EXERCISE DETAILS> Search the data below for the word "Lease" and report how many lines contain it. Nothing but the number is needed.

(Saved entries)
-------

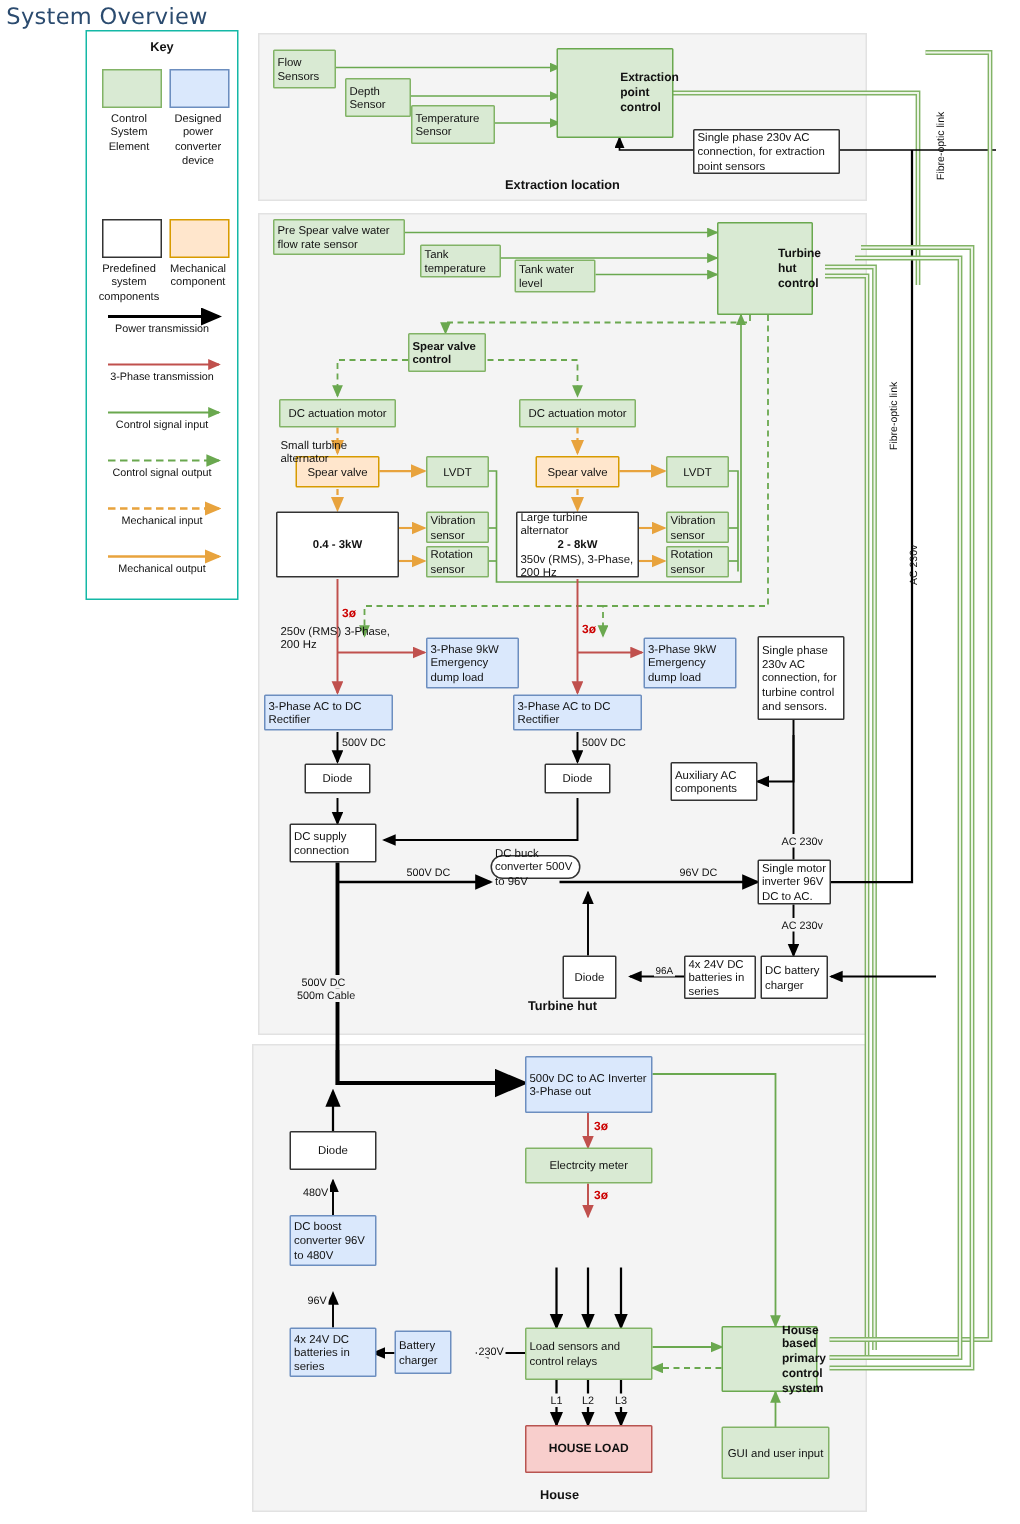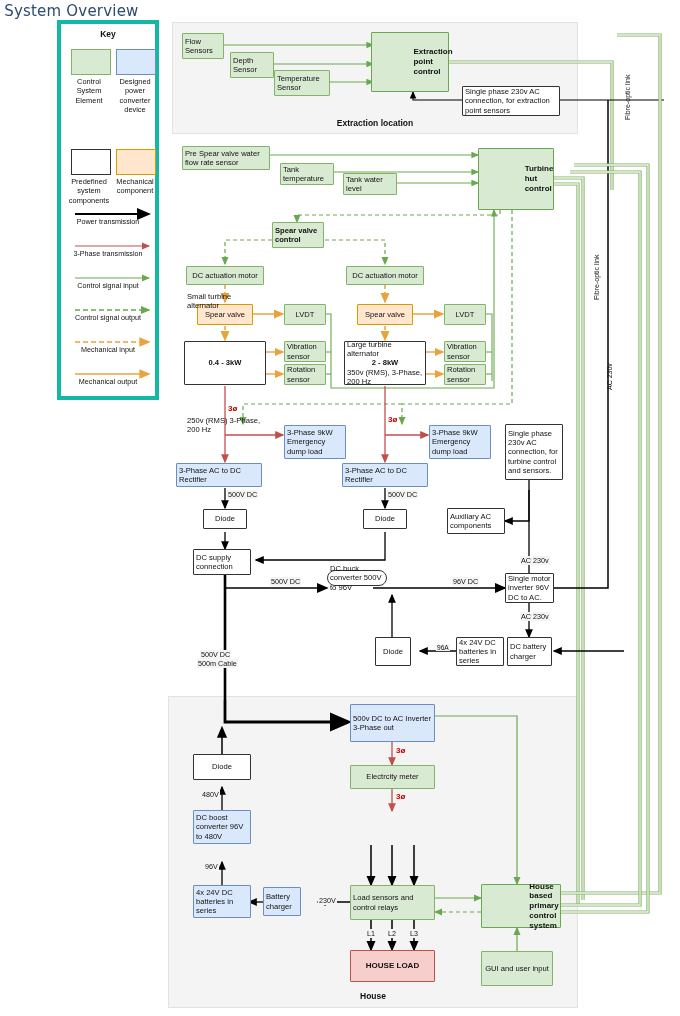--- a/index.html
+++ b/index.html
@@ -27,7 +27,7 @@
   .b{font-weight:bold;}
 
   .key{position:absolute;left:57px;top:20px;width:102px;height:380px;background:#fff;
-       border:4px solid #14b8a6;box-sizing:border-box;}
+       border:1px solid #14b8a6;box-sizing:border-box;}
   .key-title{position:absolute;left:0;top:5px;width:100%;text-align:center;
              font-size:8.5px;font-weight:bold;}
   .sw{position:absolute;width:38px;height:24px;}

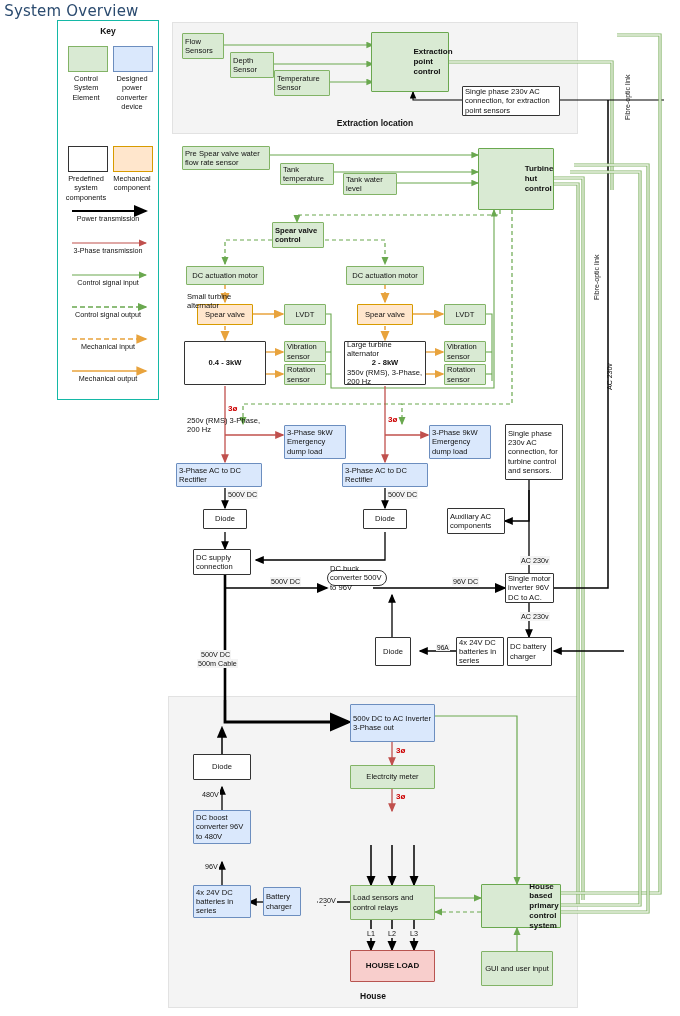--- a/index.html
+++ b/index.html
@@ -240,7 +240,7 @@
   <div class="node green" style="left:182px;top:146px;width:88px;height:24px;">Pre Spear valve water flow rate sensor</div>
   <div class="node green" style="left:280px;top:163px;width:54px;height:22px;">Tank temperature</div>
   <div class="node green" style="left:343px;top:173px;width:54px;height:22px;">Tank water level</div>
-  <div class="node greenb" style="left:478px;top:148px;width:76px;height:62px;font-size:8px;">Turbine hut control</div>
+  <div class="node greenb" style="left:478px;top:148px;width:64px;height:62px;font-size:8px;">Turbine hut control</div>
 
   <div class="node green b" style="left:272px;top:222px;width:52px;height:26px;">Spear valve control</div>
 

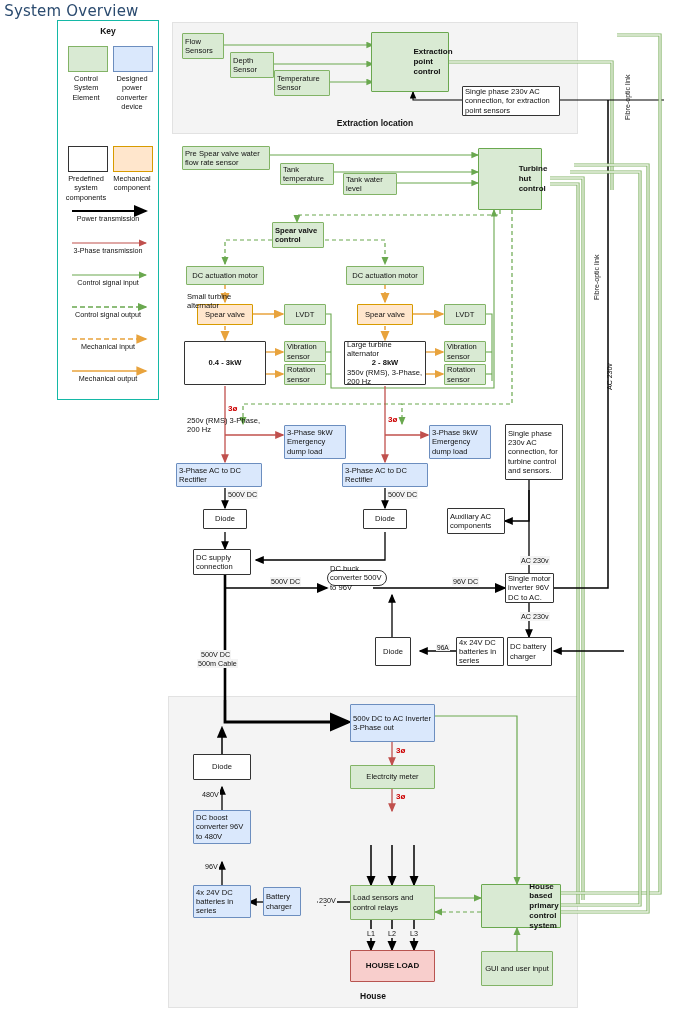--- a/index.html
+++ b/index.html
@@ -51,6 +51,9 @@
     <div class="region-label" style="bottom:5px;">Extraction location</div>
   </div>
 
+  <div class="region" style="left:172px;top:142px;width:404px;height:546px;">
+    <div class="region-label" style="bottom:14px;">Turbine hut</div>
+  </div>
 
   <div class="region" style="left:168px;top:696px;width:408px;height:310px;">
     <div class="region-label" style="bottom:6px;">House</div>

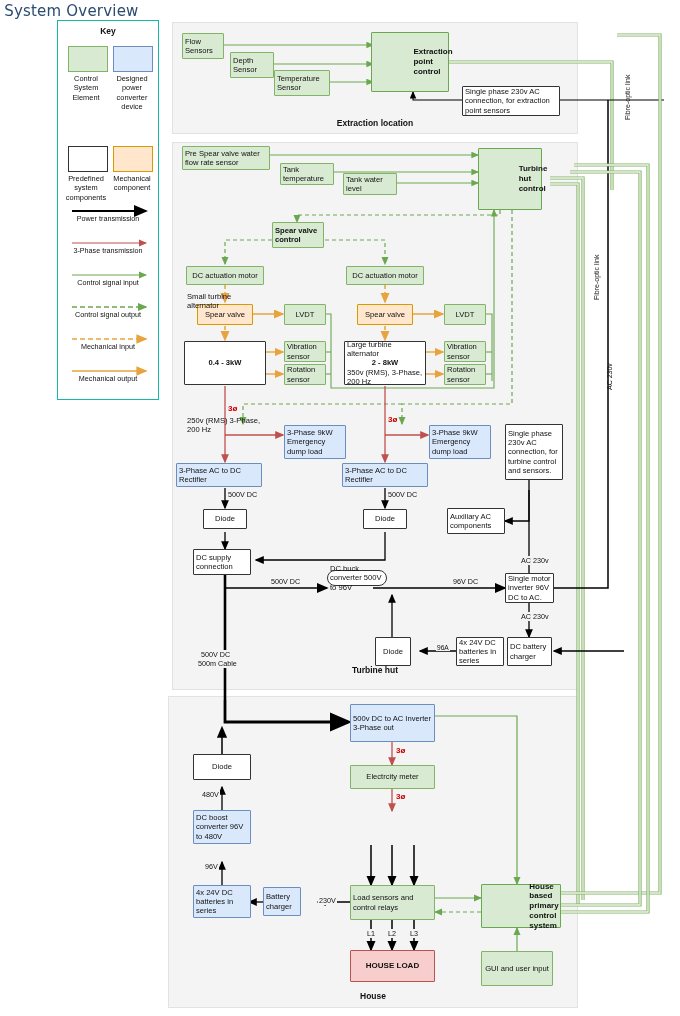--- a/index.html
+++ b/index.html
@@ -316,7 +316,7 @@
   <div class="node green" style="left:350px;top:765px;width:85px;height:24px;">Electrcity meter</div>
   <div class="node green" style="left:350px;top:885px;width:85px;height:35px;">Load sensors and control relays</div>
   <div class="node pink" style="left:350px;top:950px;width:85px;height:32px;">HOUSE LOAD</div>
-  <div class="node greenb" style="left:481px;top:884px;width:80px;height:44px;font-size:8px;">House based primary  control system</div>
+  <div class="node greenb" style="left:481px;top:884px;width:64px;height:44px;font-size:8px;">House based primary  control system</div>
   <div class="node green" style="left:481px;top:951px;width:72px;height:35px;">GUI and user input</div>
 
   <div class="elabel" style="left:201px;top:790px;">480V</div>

-------

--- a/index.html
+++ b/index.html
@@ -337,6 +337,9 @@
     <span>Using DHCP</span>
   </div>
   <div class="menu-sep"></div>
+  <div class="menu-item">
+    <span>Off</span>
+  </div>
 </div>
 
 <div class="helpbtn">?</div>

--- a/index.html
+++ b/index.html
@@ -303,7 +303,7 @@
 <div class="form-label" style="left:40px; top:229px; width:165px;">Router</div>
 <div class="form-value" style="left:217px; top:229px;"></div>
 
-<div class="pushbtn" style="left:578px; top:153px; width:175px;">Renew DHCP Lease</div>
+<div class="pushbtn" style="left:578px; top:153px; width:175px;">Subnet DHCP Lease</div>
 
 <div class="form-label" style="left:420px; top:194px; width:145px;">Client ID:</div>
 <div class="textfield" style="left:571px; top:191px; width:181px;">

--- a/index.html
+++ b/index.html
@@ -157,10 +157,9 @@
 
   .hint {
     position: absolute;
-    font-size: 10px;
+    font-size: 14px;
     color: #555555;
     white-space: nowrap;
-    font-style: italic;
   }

-------

REPLY> 2